Este livro é mais do que uma narrativa de 3 viagens ao Irão. Acompanhar as peripécias de Sandra Barão Nobre é como ouvir o relato de uma amiga regressada de férias, que vai partilhando as imagens, sons, sabores, emoções vividas, sem esquecer os momentos menos “glamorosos” de dúvida e receio. É a experiência genuína, sem querer “dourar a pílula”. Lê-se muitíssimo bem!
Muito curto mas muito interessante. "Três vezes Irão | viagens anotadas" conta as visitas de Sandra Barão Nobre ao Irão e, para além do seu tom de livro de viagem, é também uma reflexão sobre o Irão visto de fora e sobre a mulher dentro do Irão - por um lado a história e cultura de milénios, gente hospitaleira, comida única, por outro a teocracia patriarcal e conservadora, chamando sempre a atenção para o simples facto de que estes dois lados quase nunca se tocam. Esta dualidade suscita a confusão de Sandra Barão Nobre, confusão que transpira pelas páginas e chega até nós - como contemplar estes dois mundos em simultâneo? Há possibilidades reais disso acontecer sequer?
Este livro permitiu-me explorar o Irão, sem sair do lugar, através do olhar de uma viajante apaixonada por este país.
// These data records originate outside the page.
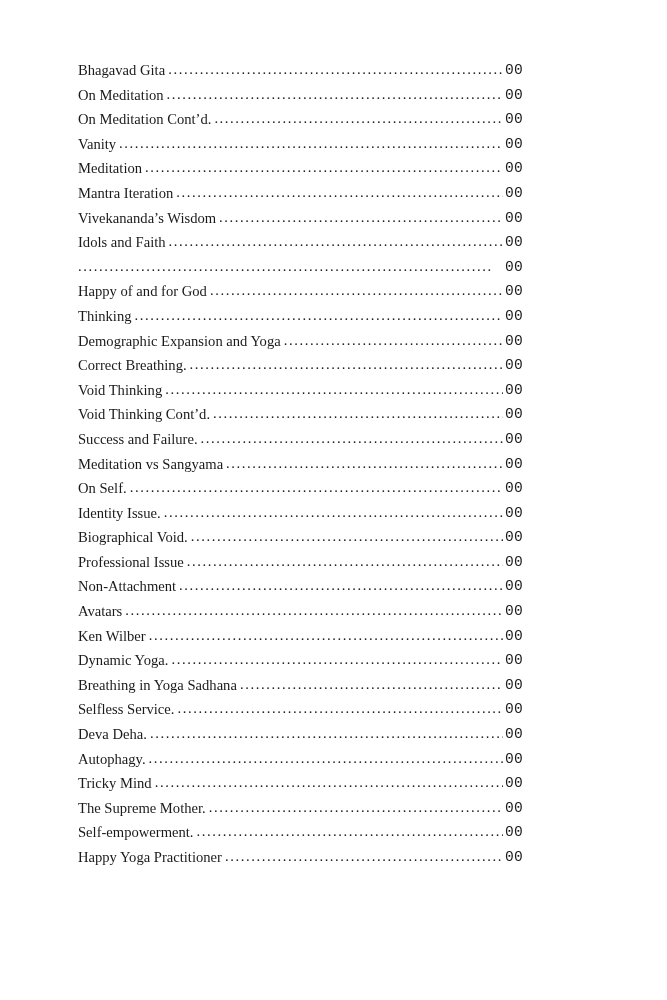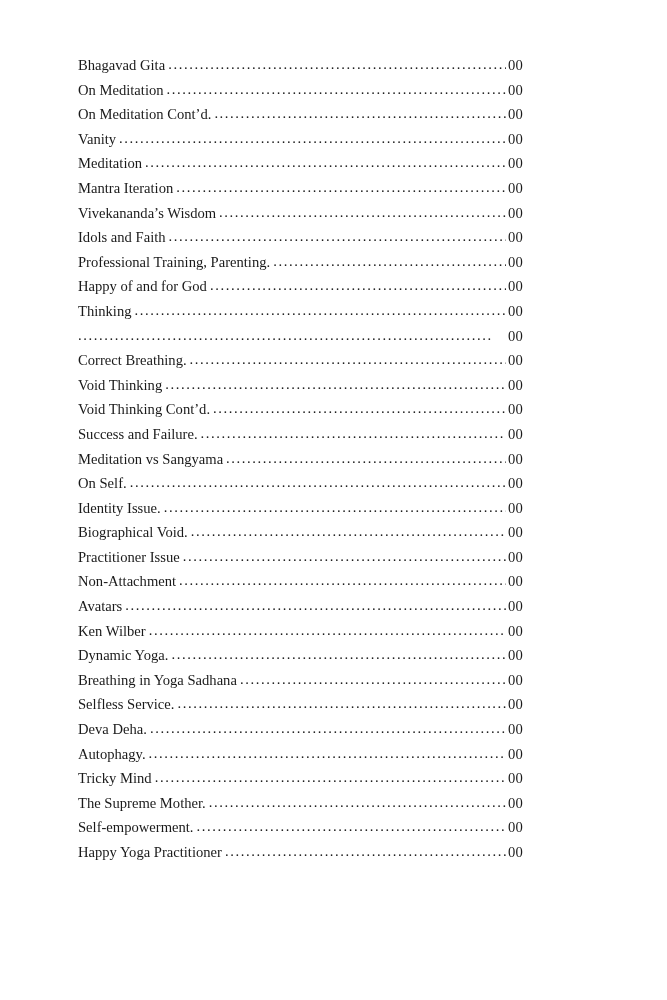"Bhagavad Gita" .toc-entry { align-items: flex-start -> center }
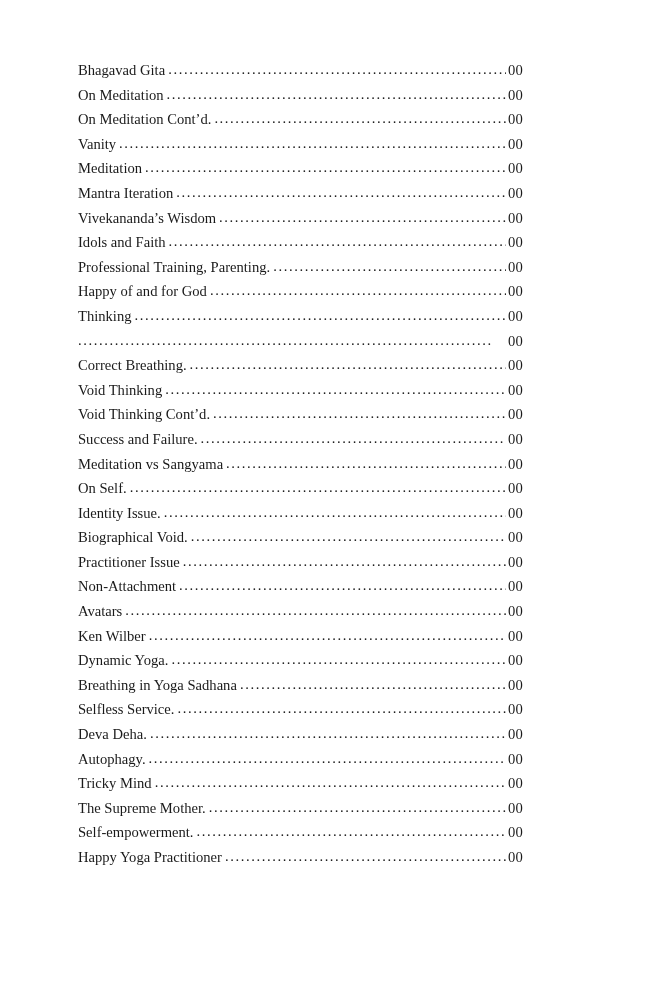"00" .toc-page { font-family: none -> Liberation Mono, monospace }
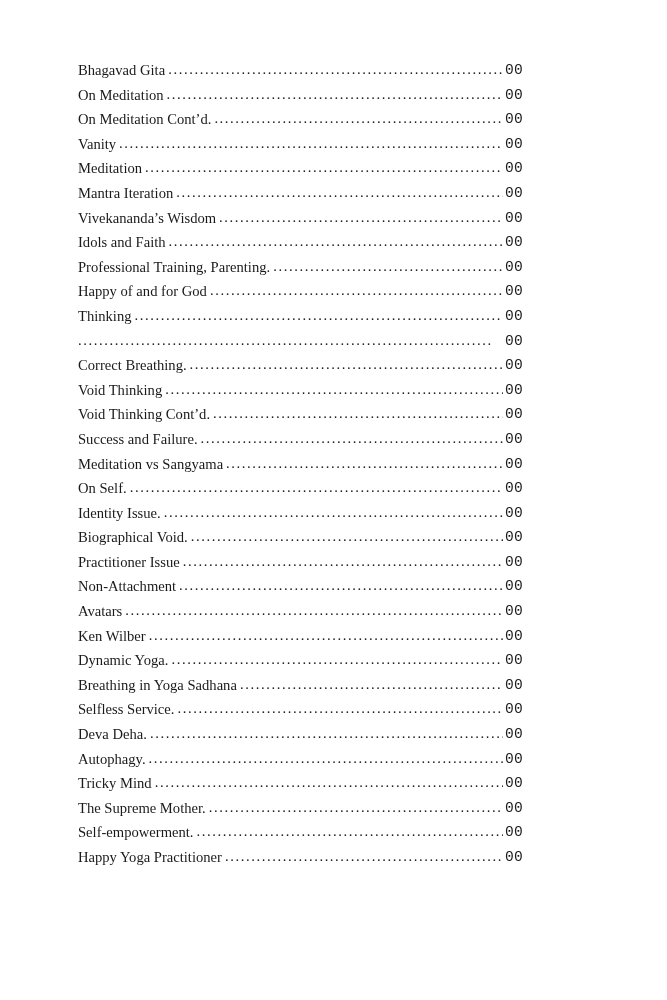"Professional Training, Parenting." span.toc-title { html: <span>Professional Training, Parenting.</span> -> none }
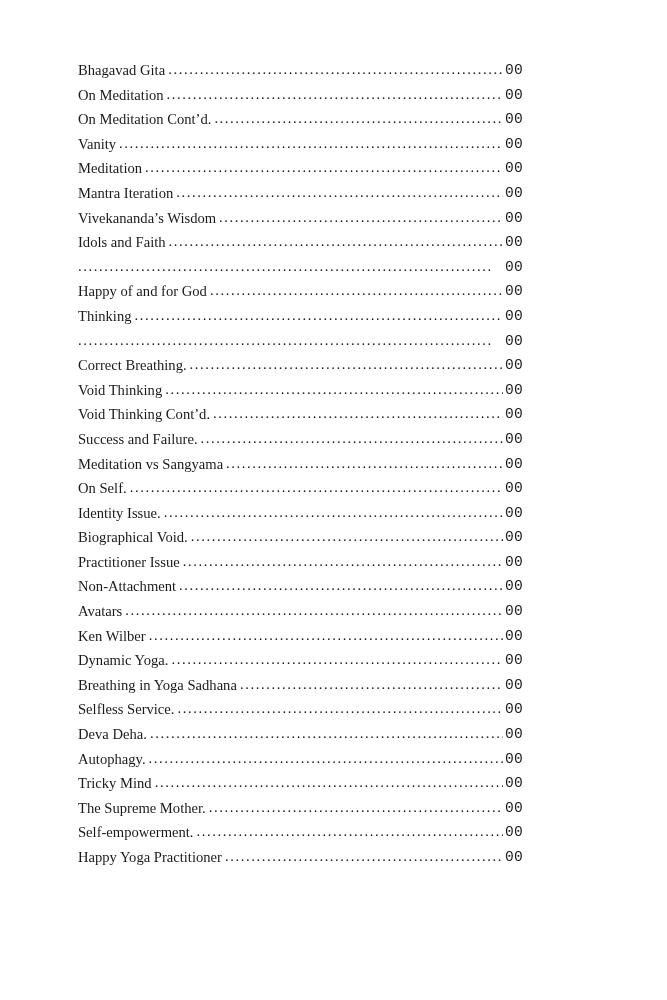"Demographic Expansion and Yoga" span.toc-title { html: none -> <span>Demographic Expansion and Yoga</span> }
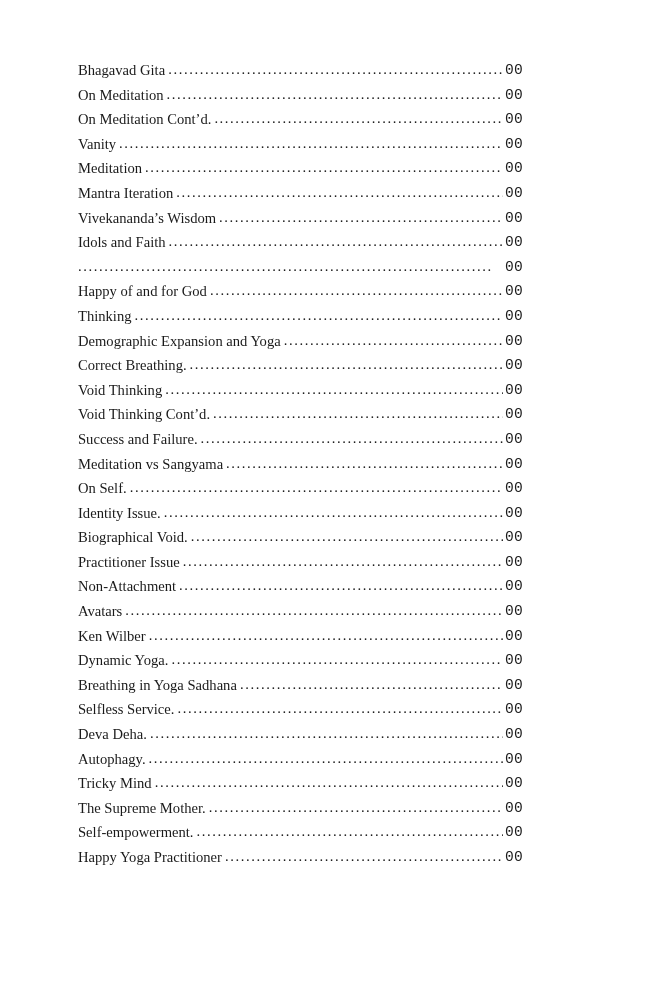"Practitioner Issue" span.toc-title { text: Practitioner -> Professional }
Fui transportada para os locais através dos seus relatos pessoais e senti que estamos constantemente todos (a Sandra e os seus leitores) a tentar captar a essência deste país e das suas pessoas.
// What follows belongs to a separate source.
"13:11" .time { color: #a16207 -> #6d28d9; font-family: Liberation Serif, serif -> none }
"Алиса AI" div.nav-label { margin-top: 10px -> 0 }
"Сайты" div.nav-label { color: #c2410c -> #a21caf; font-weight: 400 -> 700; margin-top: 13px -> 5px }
Uma leitura muito interessante e que nos esboça um retrato de um país cheio de cultura, de Vida e de mistérios a descobrir! Num Mundo cada vez mais feito de extremismos, de ódio e de ignorância, conhecer um pouco mais da realidade de cada país e do seu povo afigura-se essencial, para desconstruir estereótipos e combater todas as formas de discriminação.
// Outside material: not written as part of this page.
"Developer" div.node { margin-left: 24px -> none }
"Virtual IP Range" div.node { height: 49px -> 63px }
Tudo nesta vida é discutível. Quiçá, o conceito de liberdade à cabeça.
Há livros que nos levam a viajar sem precisarmos de sair de casa. E depois há Três Vezes Irão, que nos arrasta sem piedade para Teerão, Yazd e Shiraz, para as ruas vibrantes, para os olhares furtivos e para as conversas sussurradas entre o chá e a censura. Nobre não escreveu apenas sobre o Irão; levou-me até lá, fez-me sentir a poeira das estradas, a hospitalidade genuína do povo iraniano e a tensão silenciosa de um regime que dita as regras do quotidiano.
Do esplendor persa à revolução islâmica, das práticas religiosas à repressão política, este livro não é só um relato de viagens – é um convite à reflexão sobre a liberdade, a identidade e as múltiplas camadas de um país que raramente nos chega de forma tão íntima.
E Teerão? Teerão é quase uma personagem neste livro – suave e brutal, bela e caótica, cheia de contrastes. Mais que aprender sobre o Irão, senti que o vivi um bocadinho (e isso, para mim, é a melhor coisa que um livro pode fazer).